38 Responses to “How to delete duplicate rows with SQL”


  1. 1 fullbird

    The second options can’t work ok!

    mysql> delete test_outer.*
        -> from testdup as test_outer
        -> where exists(
        ->    select *
        ->    from (
        ->       select * from testdup
        ->       where b = test_outer.b
        ->    ) as test_inner
        ->    group by b
        ->    having count(*) > 1
        ->       and min(test_inner.a) <> test_outer.a
        -> );
    ERROR 1054 (42S22): Unknown column 'test_outer.b' in 'where clause'
  2. 2 Ryan Brooks

    Awesome article! Definately something that should be part of a cheat sheet, or something.

  3. 3 Xaprb

    fullbird, you probably have an earlier version of MySQL than I was using. Subqueries were somewhat awkward when MySQL first introduced them, and they have been refined over time.

  4. 4 fullbird

    xaprb, mysql version is 5.1.11-Beta.

  5. 5 Xaprb

    fullbird, I am getting the same error myself now.
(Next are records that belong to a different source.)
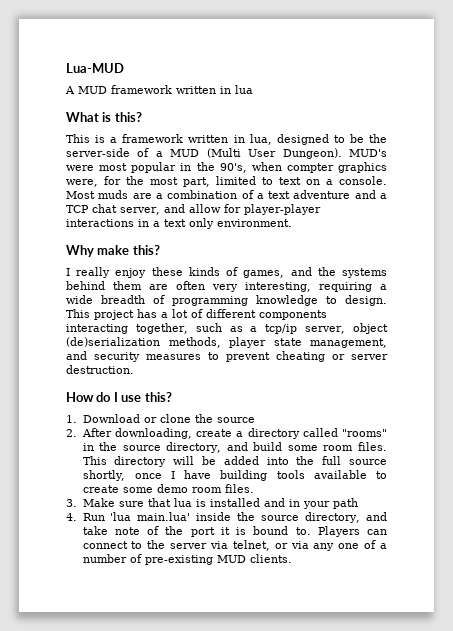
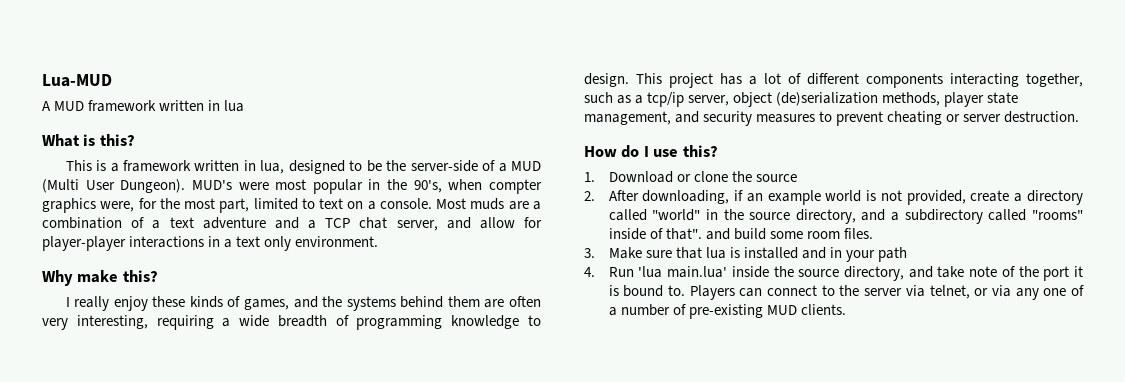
- 2. After downloading, create a directory called "rooms" in the source directory, and build some room files. This directory will be added into the full source shortly, once I have building tools available to create some demo room files.
+ 2. After downloading, if an example world is not provided, create a directory called "world" in the source directory, and a subdirectory called "rooms" inside of that". and build some room files.

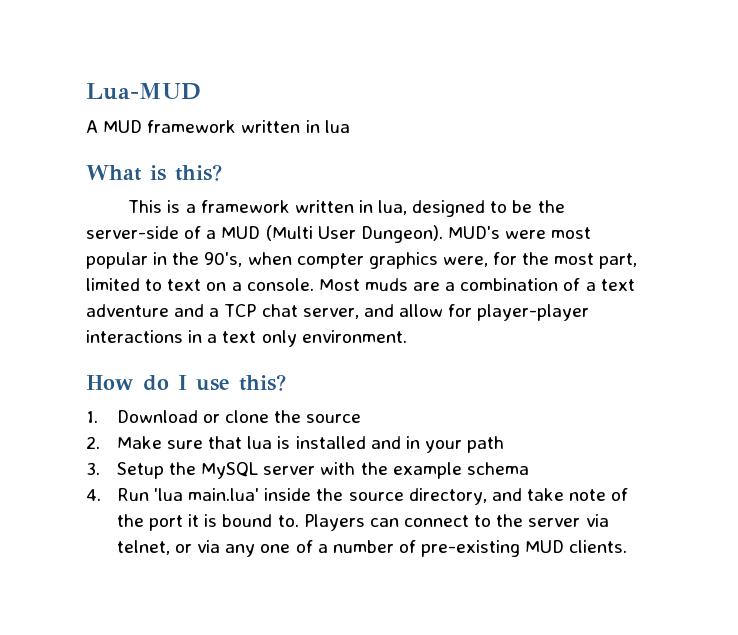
- Why make this?
- I really enjoy these kinds of games, and the systems behind them are often very interesting, requiring a wide breadth of programming knowledge to design. This project has a lot of different components interacting together, such as a tcp/ip server, object (de)serialization methods, player state management, and security measures to prevent cheating or server destruction.
- 2. After downloading, if an example world is not provided, create a directory called "world" in the source directory, and a subdirectory called "rooms" inside of that". and build some room files.
- 3. Make sure that lua is installed and in your path
+ 2. Make sure that lua is installed and in your path
+ 3. Setup the MySQL server with the example schema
I promise I tested every query in this post. I’m trying to figure out what I did wrong. Maybe I accidentally tested a different query than I thought.

  6. 6 Xaprb

    fullbird, I don’t know what I was doing when I wrote the article, but it could not possibly have been the query I listed. It has never been possible to do this in MySQL with a correlated subquery, as explained in the MySQL manual section on subquery limitations:

    Subqueries in the FROM clause cannot be correlated subqueries. They are materialized (executed to produce a result set) before evaluating the outer query, so they cannot be evaluated per row of the outer query.

    I have known for a while that the subquery is materialized in this fashion (see my past articles) but I didn’t know this wouldn’t work. I assumed the subquery would be performed once per row in the outer table, causing one temporary table to be created per row in the outer query. This is why I said it is a stupid thing to do!

    I’m going to edit the article and remove this. It should be possible to rewrite the query other ways so it doesn’t run into this limitation, for example as an IN() subquery, but again it is a much less efficient query, so I think it’s best to leave this alone.

  7. 7 Outta Names

    Great article on fairly complicated queries!

    From a practical standpoint, I’ve been told it might be easier to delete duplicates by creating a new table (call it Table2) with the same design as the existing table (call it Table1), then in Table2, create a unique index on the column you are deduping (or a unique composite index on multiple columns e.g. lastname and phone if you are deduping against a combination of values) and then inserting the data from Table1 into Table2. After checking the data, simply delete Table1 and rename Table2 to Table1.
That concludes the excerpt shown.